Figure 3: The zeitgeist-explorer utility visualizes incoming events in real time.

On a newly installed Ubuntu, Zeitgeist will log anything it can get its hands on. However, not all applications are as verbose as Eye of Gnome. For example, if you want Zeitgeist to record any tracks that you play with Rhythmbox, you actually need to install the rhythmbox-plugin-zeitgeist Ubuntu package. For Chrome or Firefox, other plugins are available for users who want to track their own web activities.

Perl Investigates

The Perl scripts introduced in the following sections rummage through the data collection. For example, to discover which new photos the user last viewed, Listing 1 [2] reads the uri table in the SQLite activity.sqlite database below .local/share/zeitgeist in your home directory. The SQL SELECT * from uri query simply lists all the rows of data from the uri table in which Zeitgeist assigns index numbers to newly discovered paths or URLs.

Listing 1

urls-recent

01 #!/usr/local/bin/perl -w
02 use strict;
03 use DBD::SQLite;
04
05 my( $home ) = glob "~";
06 my $dbfile = "$home/.local/share/" .
07   "zeitgeist/activity.sqlite";
08 my $dbh = DBI->connect(
09   "dbi:SQLite:dbname=$dbfile", "", "" );
10
11 my $sth = $dbh->prepare(
12 "SELECT * from uri" );
13 $sth->execute();
14
15 while( my( $id, $uri ) =
16        $sth->fetchrow_array() ) {
17   print "$uri\n";
18 }

The CPAN DBD::SQLite module used in the listings for querying SQLite contains not just the Perl wrapper but also the C code for the SQLite project itself. After installing the sqlite3 Ubuntu package, you can type

sqlite3 activity.sqlite .schema

in the Zeitgeist database's directory to see which tables exist in the database. Later, you can look into the table contents with interactively submitted SQL commands.

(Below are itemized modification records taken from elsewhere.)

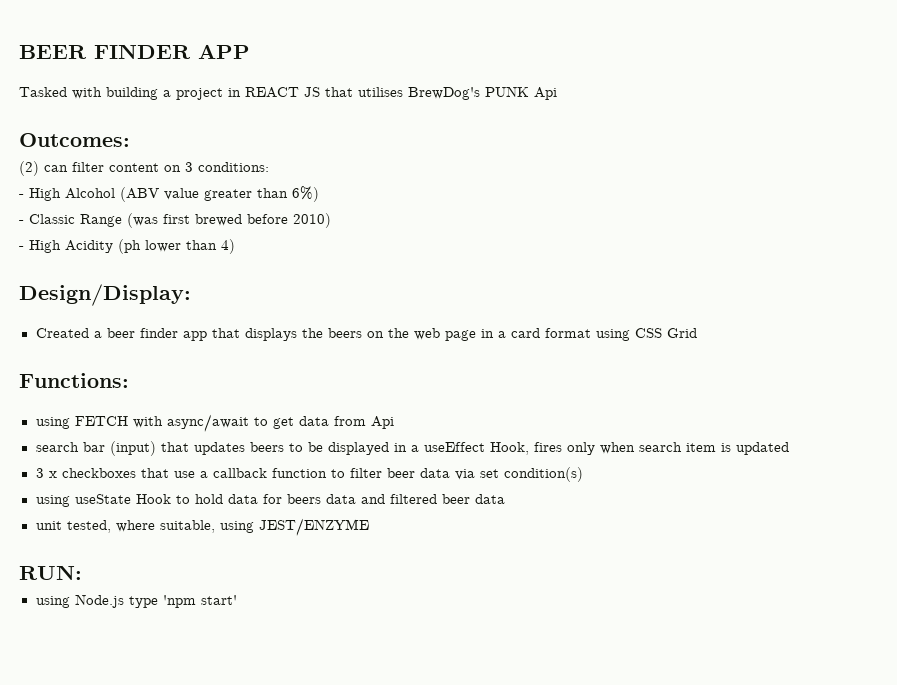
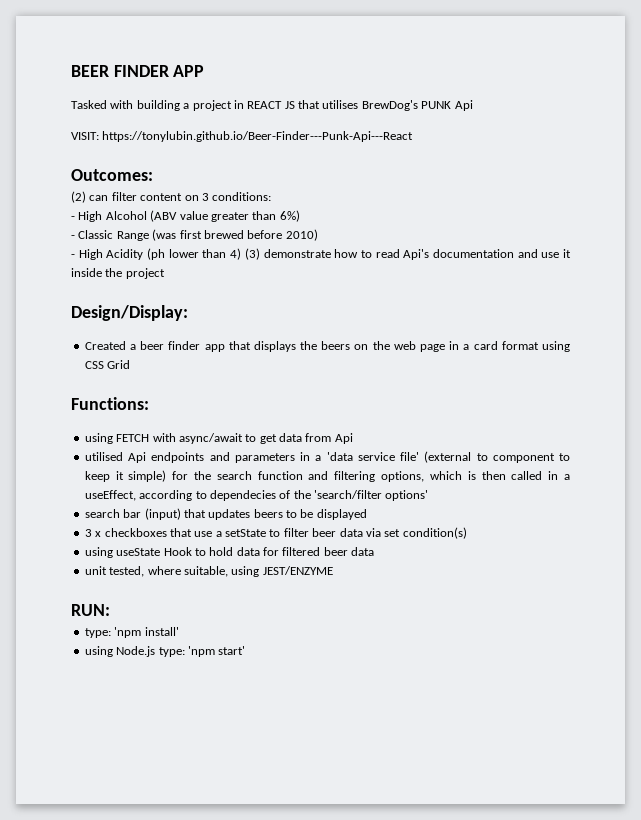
(557, 93) none -> [71,131,414,142] // VISIT: https://tonylubin.github.io/Beer-Finder---Punk-Api---React
(235, 246) none -> [244,248,571,260] [71,268,165,279] (3) demonstrate how to read Api's documentation and use it inside the project
(394, 422) none -> [84,451,570,463] [84,470,570,482] [84,490,429,501] // utilised Api endpoints and parameters in a 'data service file' (external to component to keep it simple) for the search function and filtering options, which is then called in a useEffect, according to dependecies of the 'search/filter options'
[393,442,789,455] in a useEffect Hook, fires only when search item is updated -> (367, 514) none
[212,468,327,478] callback function -> [225,529,266,537] setState
[286,494,385,504] beers data and -> (279, 551) none
(82, 572) none -> [84,627,179,638] // type: 'npm install'
[128,596,158,608] type -> [158,647,185,657] type:

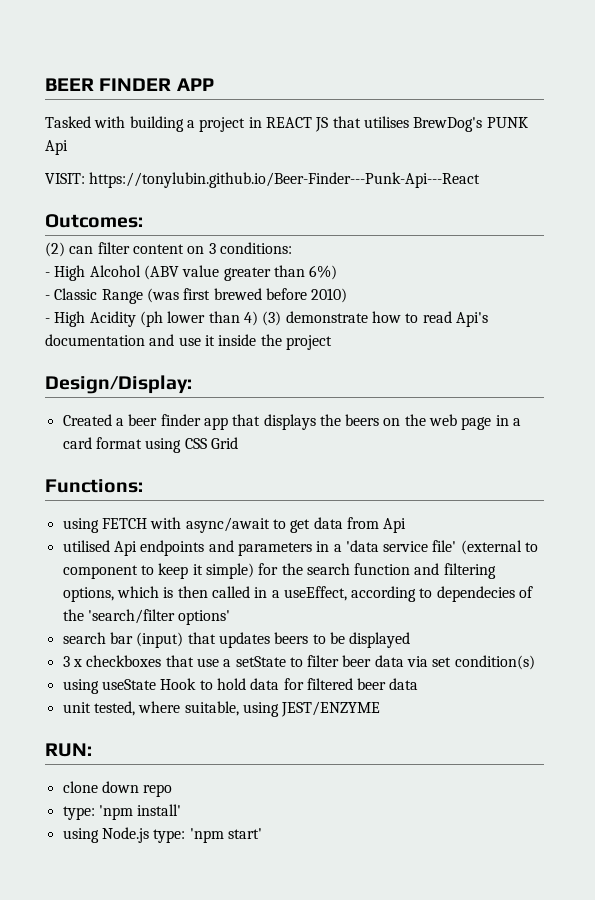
(110, 610) none -> [62,781,173,797] // clone down repo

Listing 1 uses the DBI module's prepare() method, with the loaded SQLite driver to prepare the SQL command, and then runs execute() against the statement handle that is returned to transfer this to the SQLite engine. As is typical in DBI, repeating the call to fetchrow_array() snaps up the rows of results returned by the database engine. Each of these rows contains (in the case of the uri table) two column values – id and value – which the script assigns to two Perl variables of the same name.

Figure 4 shows that Listing 1 not only returns paths to images but also strange-sounding URLs, like application://firefox.desktop, which are indicative of events in which the user called specific applications (e.g., the Firefox browser).

Figure 4: The Zeitgeist daemon stores all the recent URLs in a SQLite database.